In some of today’s top-grossing video game titles, realism is a key component to the success of the game. In order to promote authenticity, many of the leading publishers incorporate the names, images and trademarks of famous brands into the video games. While many of the brands have historically agreed to the inclusion of their marks, more and more video game publishers are including trademarks in their games without the owner’s express authorization. For instance, in early May 2013, Electronic Arts issued a statement saying it will no longer be entering into licensing agreements with gun manufacturers but that it retains the right to continue to feature branded guns in EA games. "We're telling a story and we have a point of view," EA's President of Labels Frank Gibeau, said in an interview. "A book doesn't pay for saying the word 'Colt,' for example." Put another way, EA is asserting its First Amendment, constitutional free speech right to use trademarks without permission in its ever-more-realistic games.

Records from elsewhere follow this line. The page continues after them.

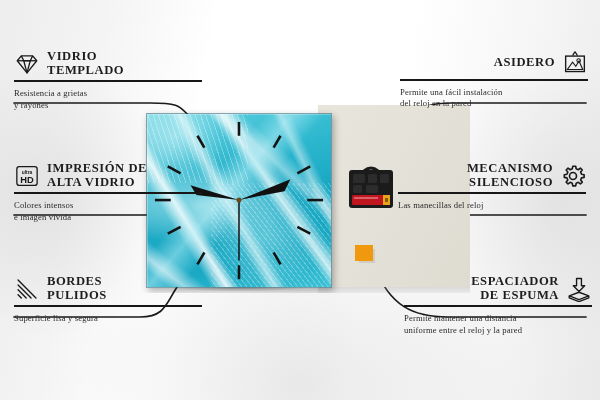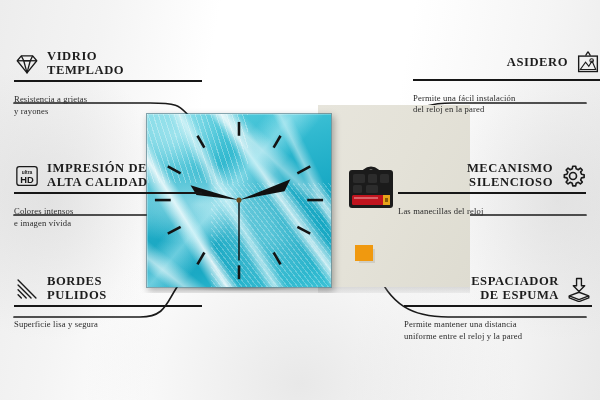"ASIDERO" #f-asidero { left: 413px -> 400px }
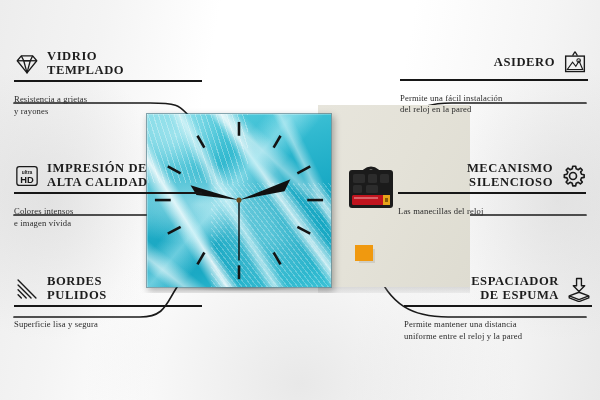"Resistencia a grietas" .desc { margin-top: 12px -> 6px }
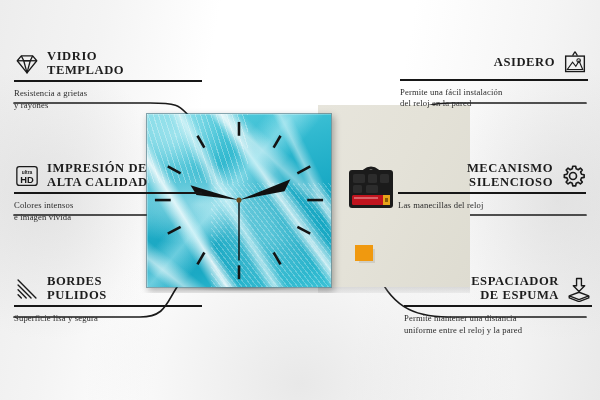"ALTA CALIDAD" div.t2 { text: CALIDAD -> VIDRIO }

In the past there has been some question as to whether video games are subject to First Amendment protections. Some of the early case law found that games like Pong did not contain sufficient creative elements to warrant First Amendment protection. As video games advanced and their narrative elements became more complex, the decisions in the case law likewise changed. Finally, in 2011 this question was clearly addressed by the Supreme Court in Brown v. Entertainment Merchants Ass'n, 131 S.Ct. 2729 (2011). In its landmark ruling, the Supreme Court held that video games have the same free speech protections as other “expressive works” such as films, books and music. In invalidating a California statute that prohibited the sale of violent video games to minors, the Supreme Court specifically held that video games qualify for First Amendment protection and that the "basic principles of freedom of speech…do not vary" with the creation of a new and different communication medium. The Court stated that "[l]ike the protected books, plays, and movies that preceded them, video games communicate ideas—and even social messages—through many familiar literary devices (such as characters, dialogue, plot and music) and through features distinctive to the medium (such as the player's interaction with the virtual world). That suffices to confer First Amendment protection."

Recently, the use of trademarks in video games has become a very hot topic in the courts. In the seminal 1989 case of Rogers v. Grimaldi, 875 F.2d 994 (2d Cir. 1989), the Second Circuit crafted a First Amendment-protected-use test that has been applied in the vast majority of trademark-in-video-game cases which have followed. The Rogers test consists of two prongs: it asks whether the trademark use is (1) artistically relevant to the defendant’s work; and (2) explicitly misleading. More specifically, the defendant has the light burden of showing that the use has some minimal relevance to the artistic goal of the work, while the plaintiff has the heavy burden of showing that the defendant made an affirmative statement other than the use of the mark itself which indicated the plaintiff’s approval or endorsement. The modern Rogers test is thus highly protective of expressive trademark uses. In the following cases, the application of the Rogers test has been used to determine whether trademark use in a video game was expressive-work-protected speech.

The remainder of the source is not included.